In a field as inherently complex and multi-faceted as human aggression,
it is questionable whether quantitative studies of media effects can
really provide a holistic or adequately nuanced description of the
process by which some individuals become more aggressive than others.

Indeed, since "media violence" encompasses everything from cartoons,
sports and news to horror movies, westerns, war documentaries and some
of the greatest works of film art, it baffles me how researchers think
that generalizations about "effects" can be made based on experiments
using just one or a few examples of violent action.

Freedman, by contrast, believes that the experimental method is capable
of measuring media effects. This may explain why he is so indignant
about the widespread misrepresentations and distortions of the research

He explains in his preface that he became interested in this area by
happenstance, and was surprised when he began reading the research to
find that its results were quite the opposite of what is usually
asserted. He began speaking and writing on the subject. In 1999 he was
approached by the Motion Picture Association of America (MPAA) and asked
to do a comprehensive review of all the research. He had not previously
received organizational support and, as he says, "was a little nervous
because I knew there was a danger that my work would be tainted by a
connection with the MPAA." He agreed only after making it clear that the
MPAA "would have no input into the review, would see it only after it
was complete, and except for editorial suggestions, would be forbidden
to alter what I wrote. Of course," he says,

they asked me to do the review, rather than someone else, because they
knew my position and assumed or at least hoped that I would come to the
same conclusion after a more comprehensive review. But there was no quid
pro quo. Although I was nervous about being tainted, I am confident that
I was not.

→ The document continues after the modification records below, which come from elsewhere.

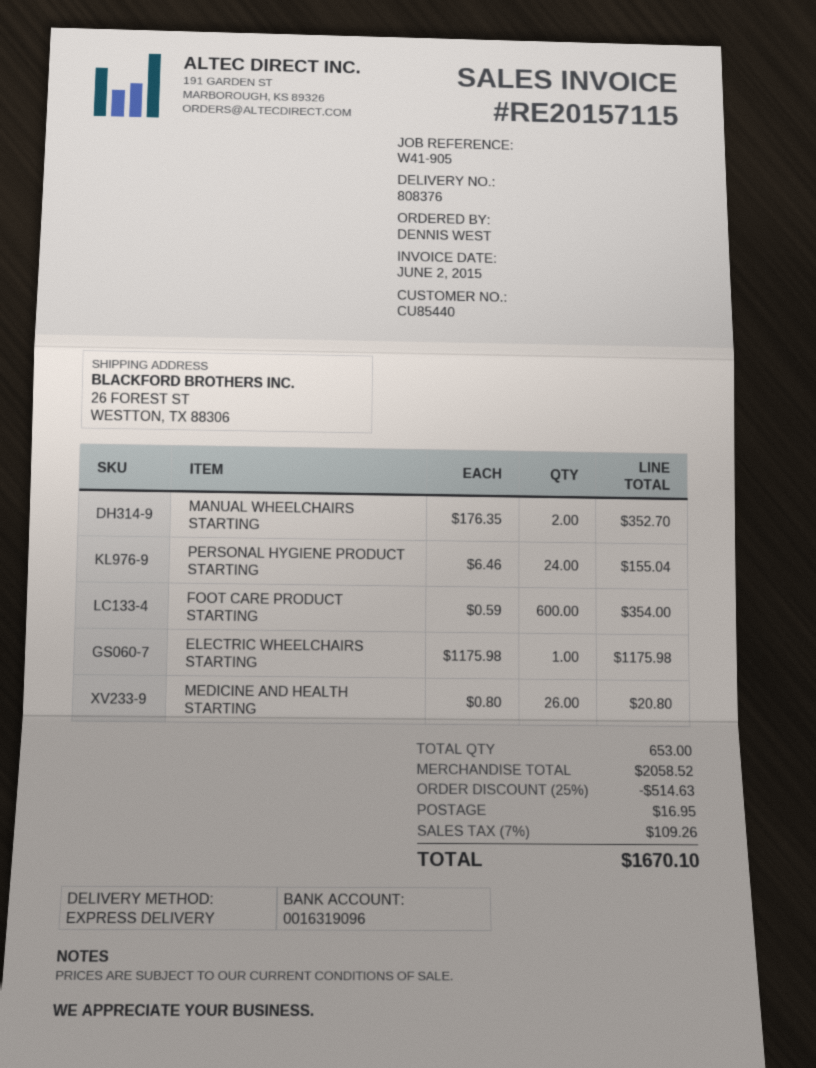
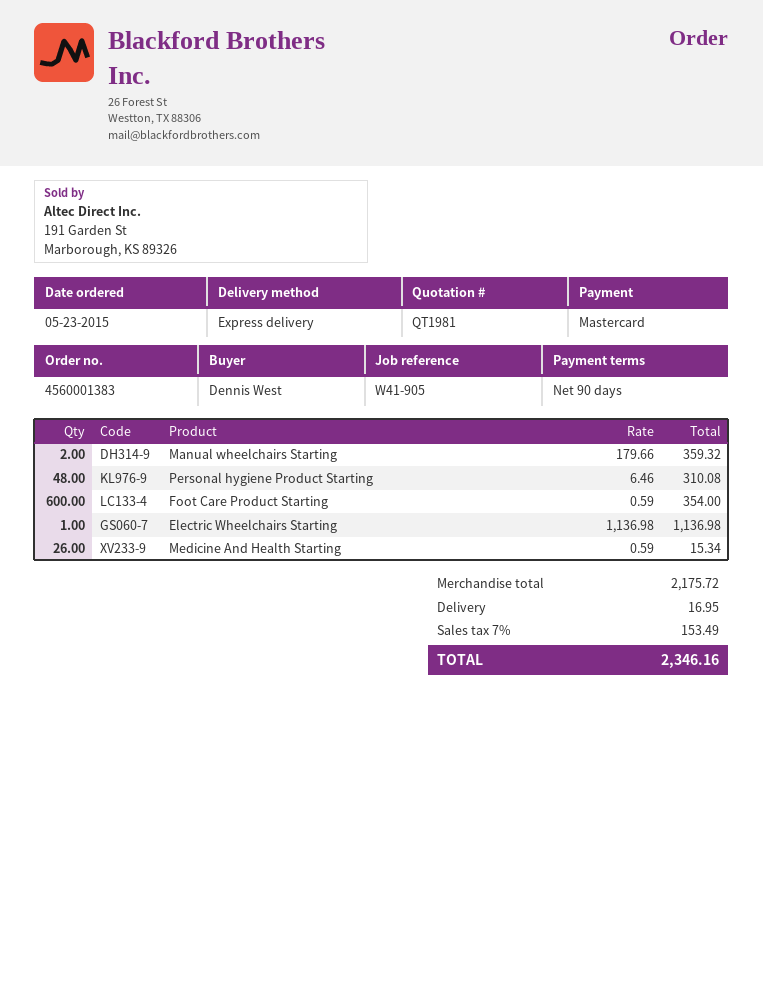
MANUAL WHEELCHAIRS STARTING: 2 x 176.35 = 352.70 -> 2 x 179.66 = 359.32
PERSONAL HYGIENE PRODUCT STARTING: 24 x 6.46 = 155.04 -> 48 x 6.46 = 310.08
ELECTRIC WHEELCHAIRS STARTING: 1 x 1175.98 = 1175.98 -> 1 x 1136.98 = 1136.98
MEDICINE AND HEALTH STARTING: 26 x 0.80 = 20.80 -> 26 x 0.59 = 15.34
subtotal: 2058.52 -> 2175.72
discount: 25% = 514.63 -> none
tax: 7% = 109.26 -> 7% = 153.49
total: 1670.10 -> 2346.16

In any case, the conclusions of this review are not different
from those of my earlier review or those I expressed in papers and talks
between 1984 and 1999.

The book proceeds meticulously to examine the approximately 200 studies
and experiments that Freedman was able to find after an exhaustive
search. (He suggests that the exaggerated numbers one often
hears--1,000, 3,500 or simply "thousands" of studies--probably derive
from a statement made by psychologist John Murray in the early 1980s
when the National Institute of Mental Health sponsored a review of the
media violence research. Murray said that there were about 2,500
publications of all kinds that were relevant to the review. This is far
different, of course, from the number of empirical experiments and

Freedman begins with laboratory experiments, of which he found
eighty-seven. Many commentators have noted the artificiality of these
experiments, in which snippets of a violent film or TV show are shown to
one group of viewers (sometimes children, sometimes adolescents or
adults), while a control group is shown a nonviolent clip. Then their
level of "aggression" is observed--or rather, something that the
experimenters consider a proxy for aggression, such as children hitting
a Bobo doll (an inflatable plastic clown), delivering a "white noise"
blast or--amazingly--answering yes when asked whether they would pop a
balloon if given the opportunity.

As Freedman and others have pointed out, these laboratory proxies for
aggression are not the real thing, and aggressive play is very different
from real-world violent or destructive behavior. He comments:

Quite a few studies with children defined aggression as hitting or
kicking a Bobo doll or some other equivalent toy.... As anyone who has
owned one knows, Bobo dolls are designed to be hit. When you hit a Bobo
doll, it falls down and then bounces back up. You are supposed to hit it
and it is supposed to fall down and then bounce back up. There is little
reason to have a Bobo doll if you do not hit it. Calling punching a Bobo
doll aggressive is like calling kicking a football aggressive. Bobos are
meant to be punched; footballs are meant to be kicked. No harm is
intended and none is done.... It is difficult to understand why anyone
would think this is a measure of aggression.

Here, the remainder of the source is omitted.